» **WHAT TO WORK ON**:
Report the count of lines holding "size" in the records, with no other words.

» **PROVIDED RECORDS**:
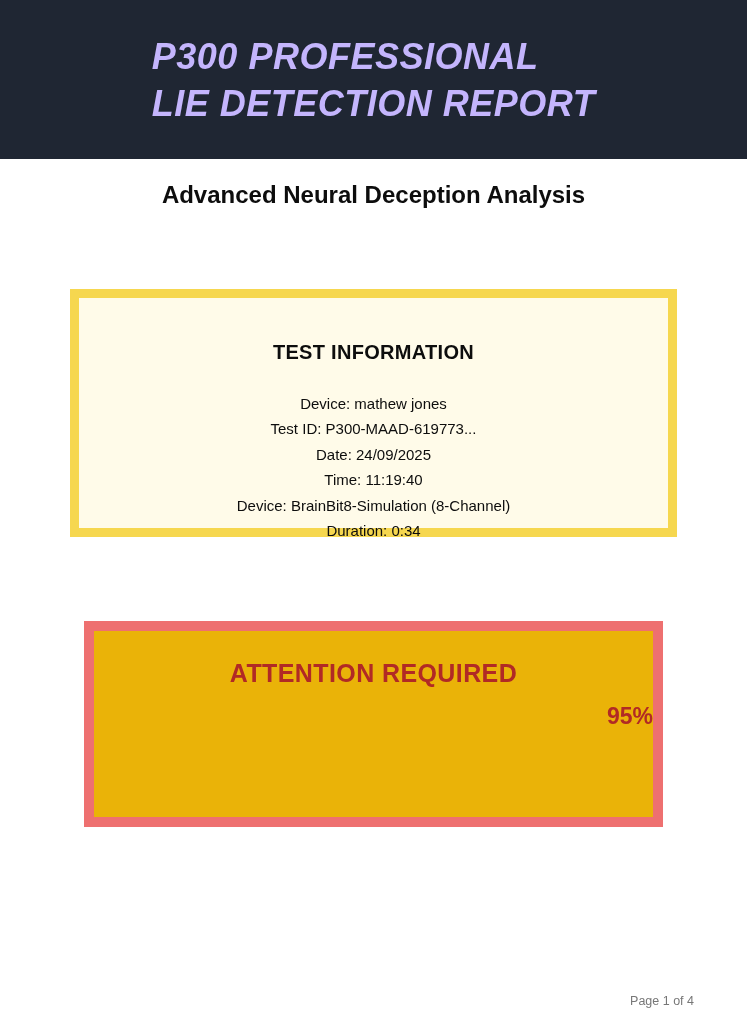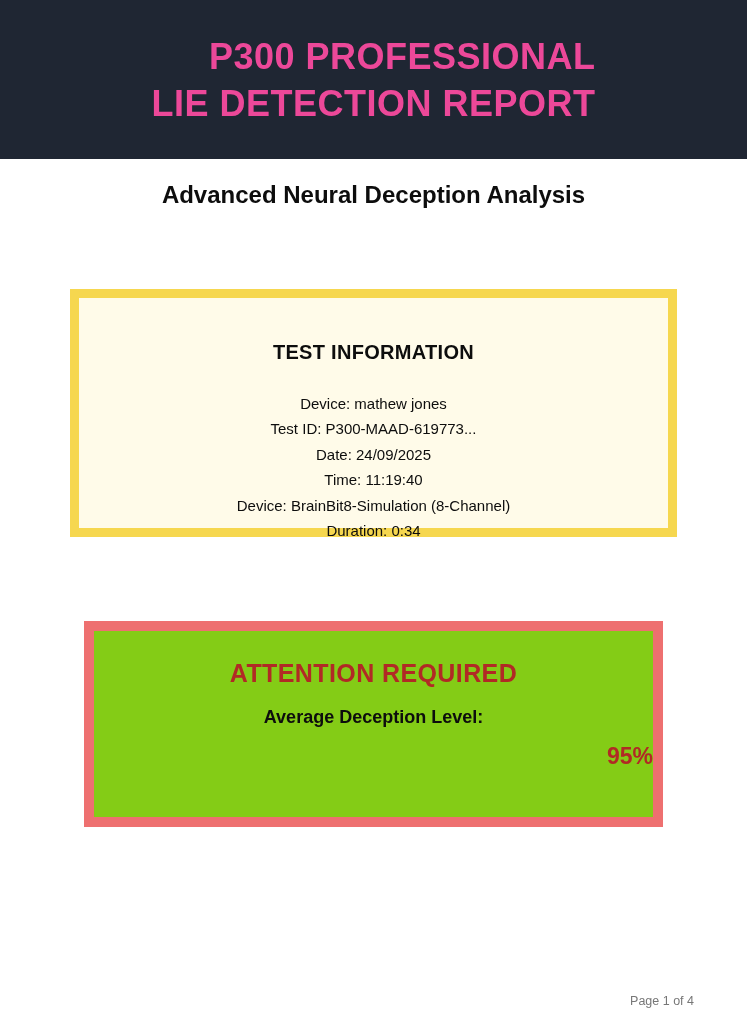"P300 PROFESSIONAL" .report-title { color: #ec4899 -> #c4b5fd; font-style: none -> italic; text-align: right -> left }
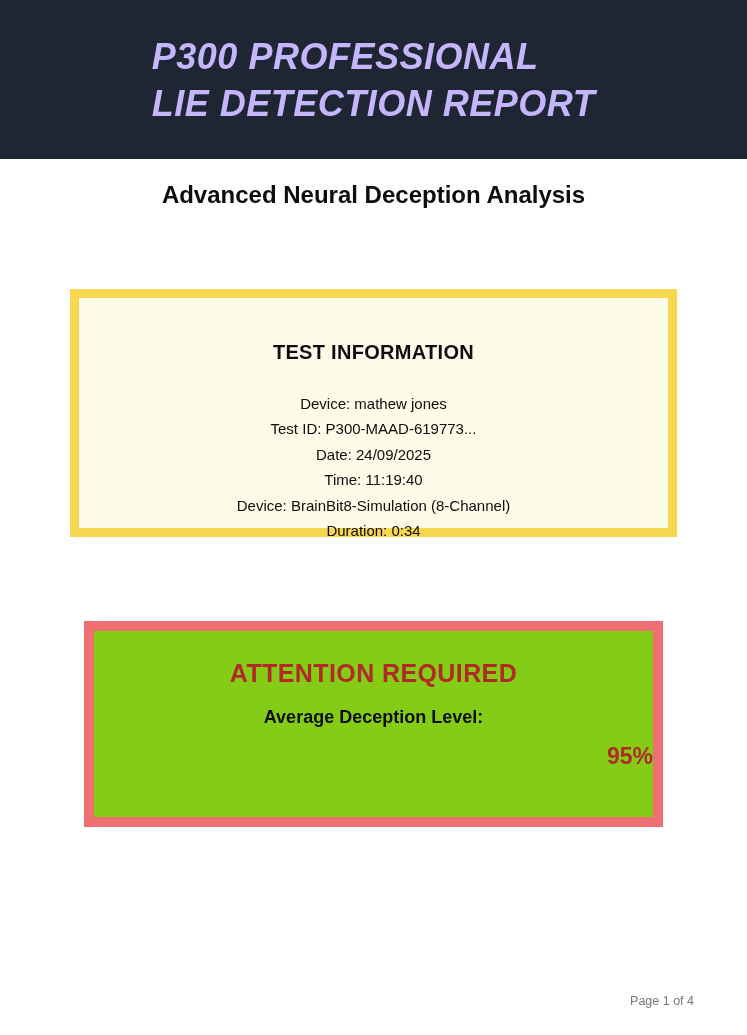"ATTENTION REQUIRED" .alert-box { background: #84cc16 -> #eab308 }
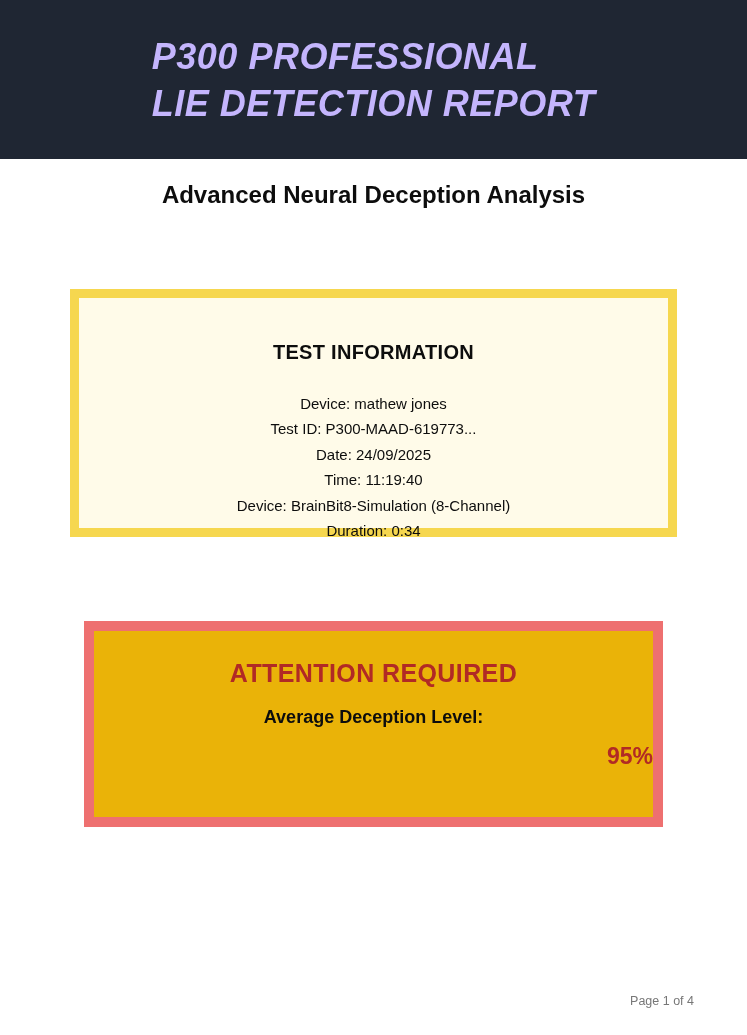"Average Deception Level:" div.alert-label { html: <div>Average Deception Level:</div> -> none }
--
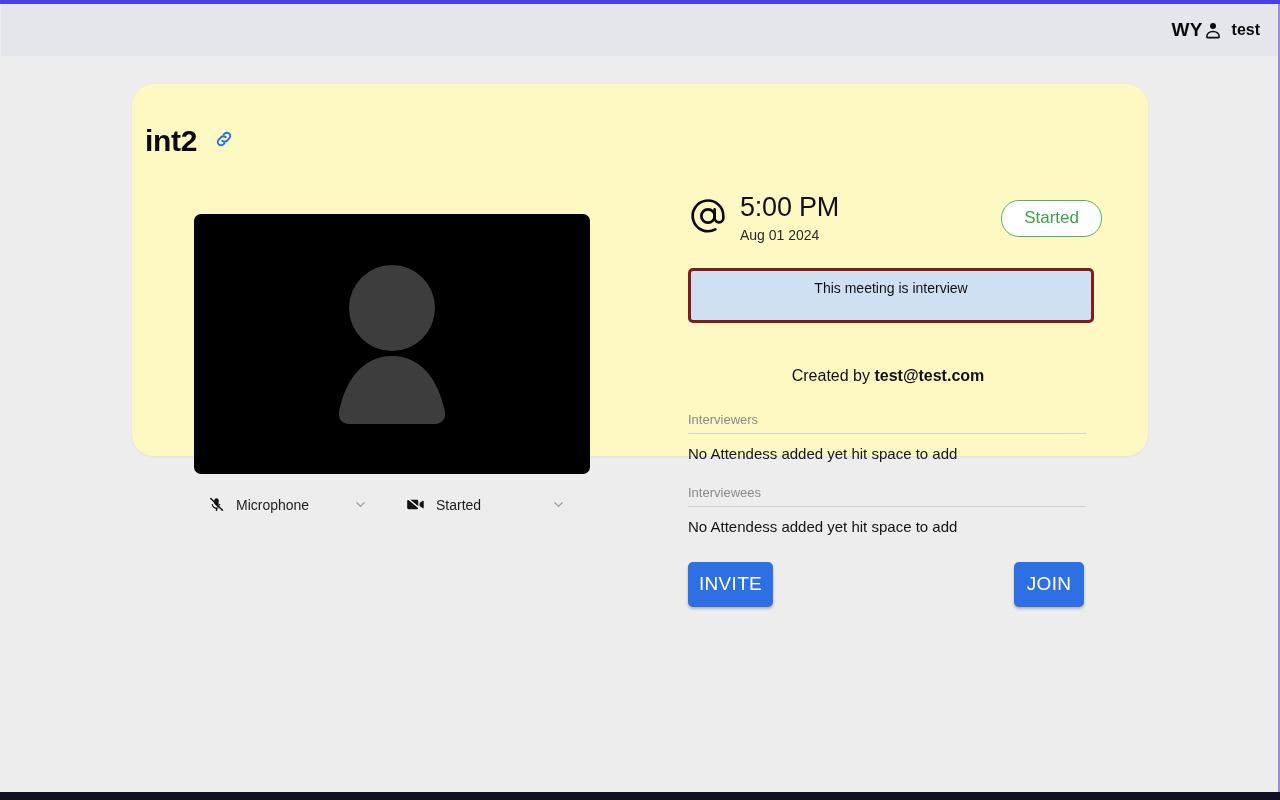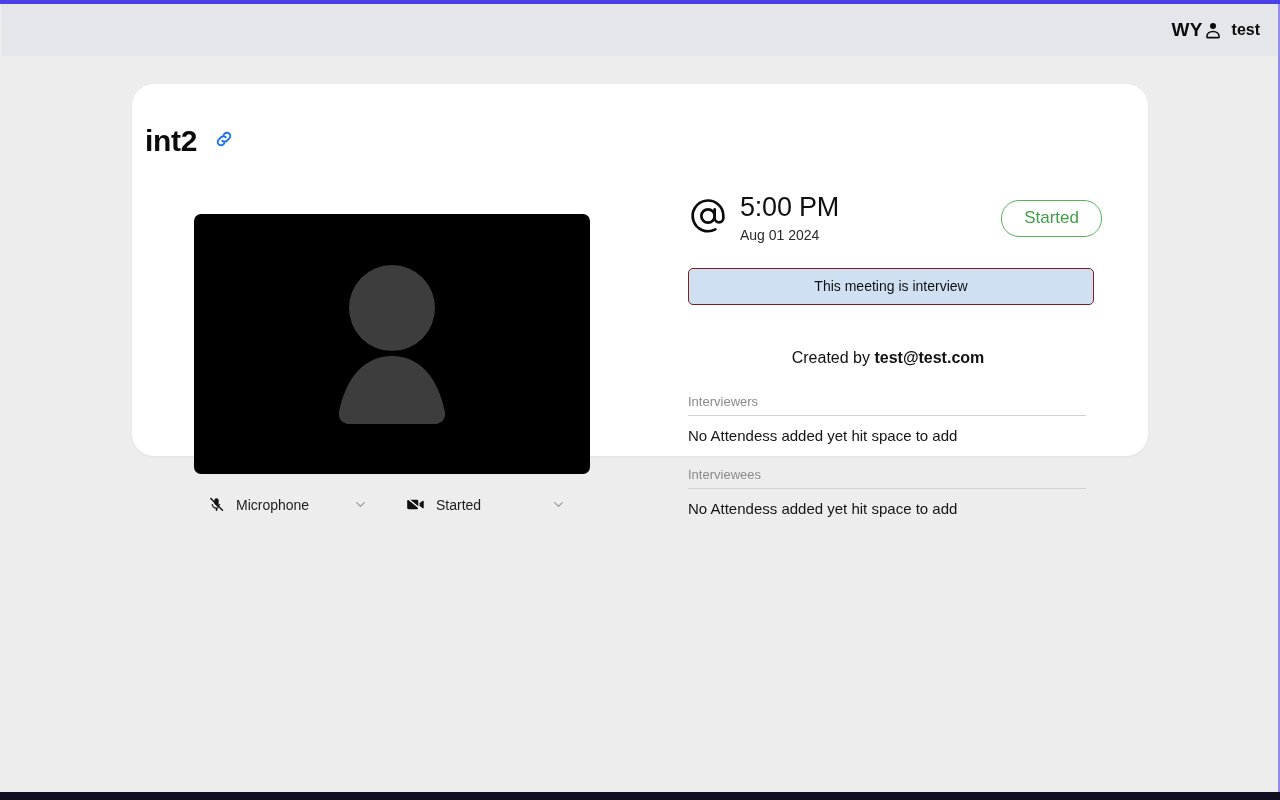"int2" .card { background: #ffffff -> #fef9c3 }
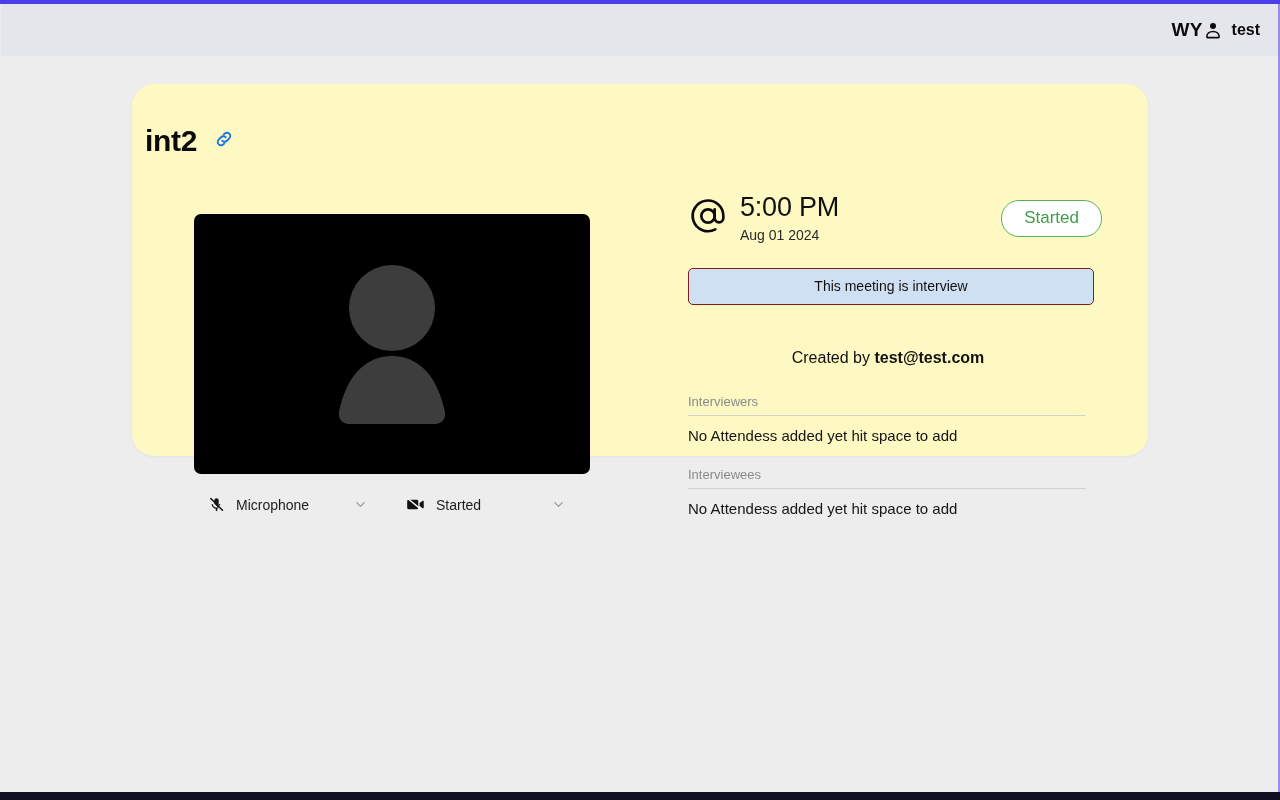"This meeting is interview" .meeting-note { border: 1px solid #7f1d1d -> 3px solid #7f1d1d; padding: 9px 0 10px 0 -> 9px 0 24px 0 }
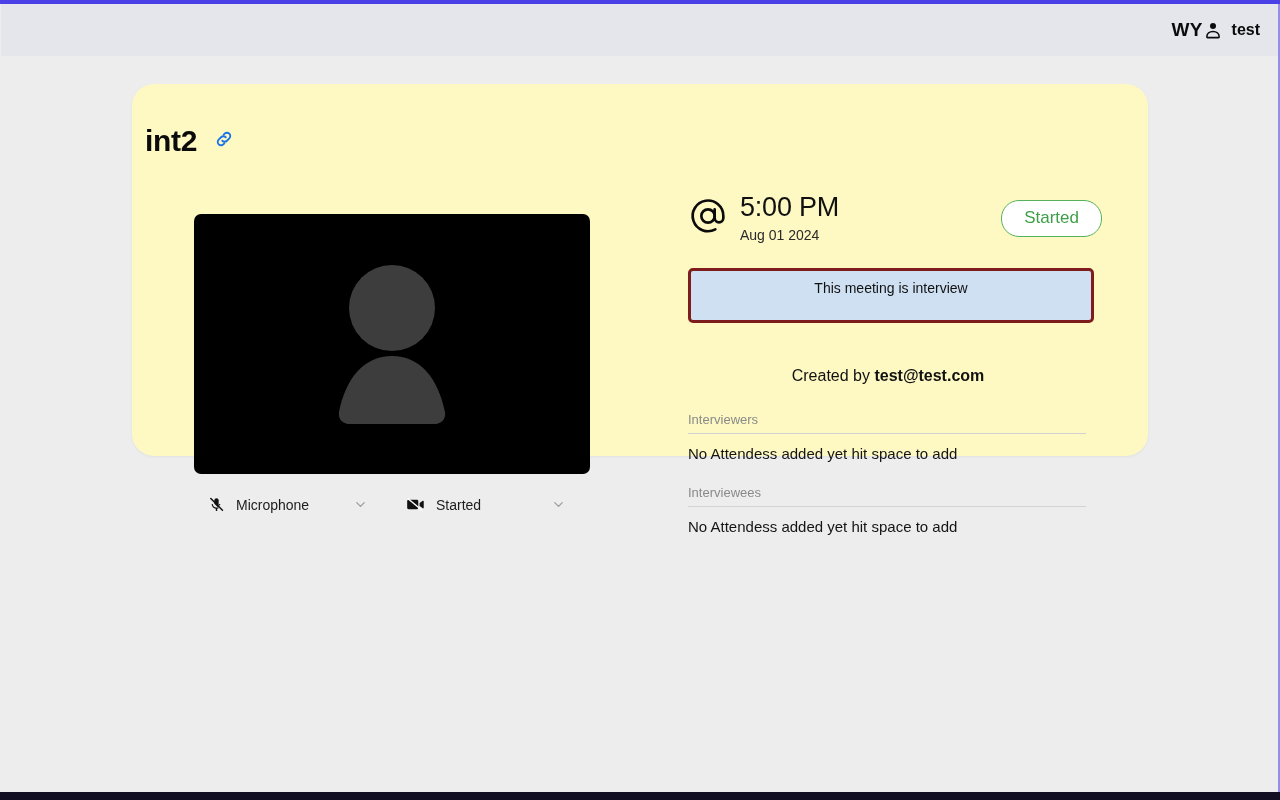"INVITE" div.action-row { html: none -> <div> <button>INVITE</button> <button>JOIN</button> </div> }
---
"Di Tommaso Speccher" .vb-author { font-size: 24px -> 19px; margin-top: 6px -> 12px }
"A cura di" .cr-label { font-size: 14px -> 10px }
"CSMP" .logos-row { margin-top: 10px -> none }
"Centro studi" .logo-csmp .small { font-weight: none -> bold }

» **EXERCISE ANSWER**:
2